*** Provided records Section Begins ***

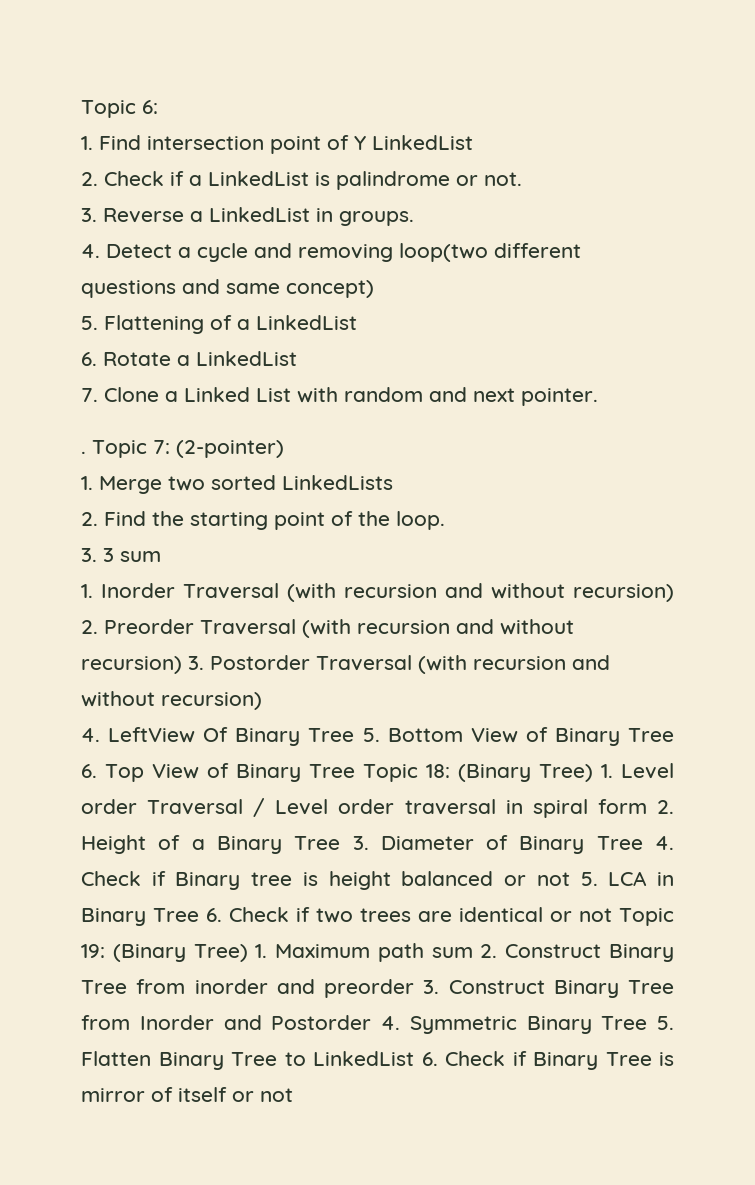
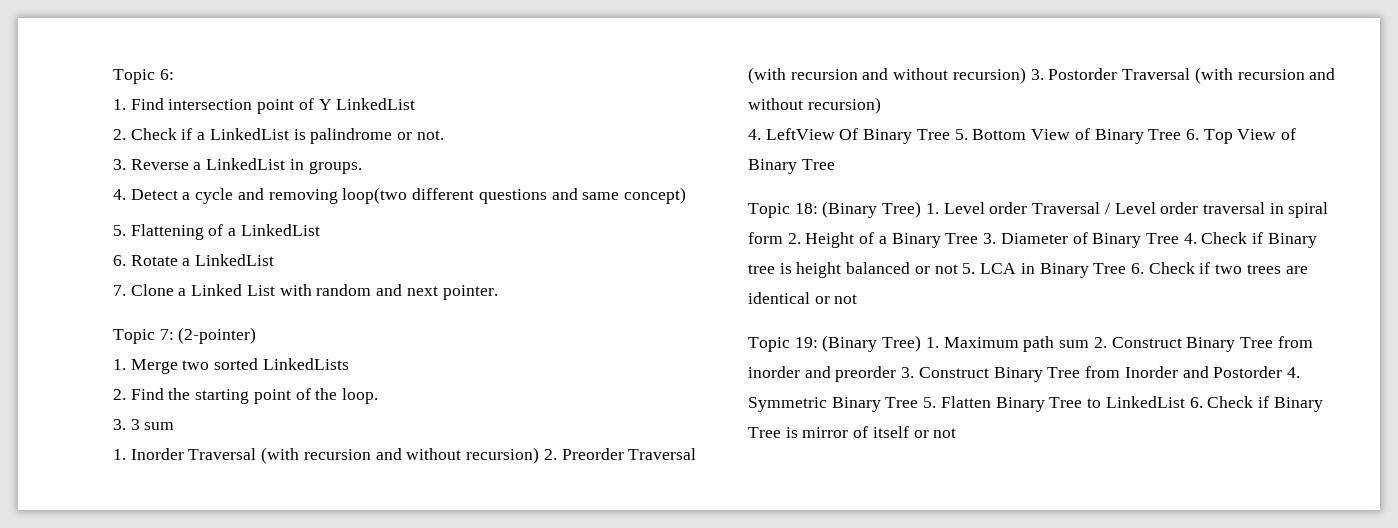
- .
- 4. LeftView Of Binary Tree 5. Bottom View of Binary Tree 6. Top View of Binary Tree Topic 18:
+ 4. LeftView Of Binary Tree 5. Bottom View of Binary Tree 6. Top View of Binary Tree
+ Topic 18:
- (Binary Tree) 1. Level order Traversal / Level order traversal in spiral form 2. Height of a Binary Tree 3. Diameter of Binary Tree 4. Check if Binary tree is height balanced or not 5. LCA in Binary Tree 6. Check if two trees are identical or not Topic 19:
+ (Binary Tree) 1. Level order Traversal / Level order traversal in spiral form 2. Height of a Binary Tree 3. Diameter of Binary Tree 4. Check if Binary tree is height balanced or not 5. LCA in Binary Tree 6. Check if two trees are identical or not
+ Topic 19:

*** Provided records Section Ends ***

* Task description: Count every line in the records that holds "Diameter" and give that count by itself.

* Answer to this task: 2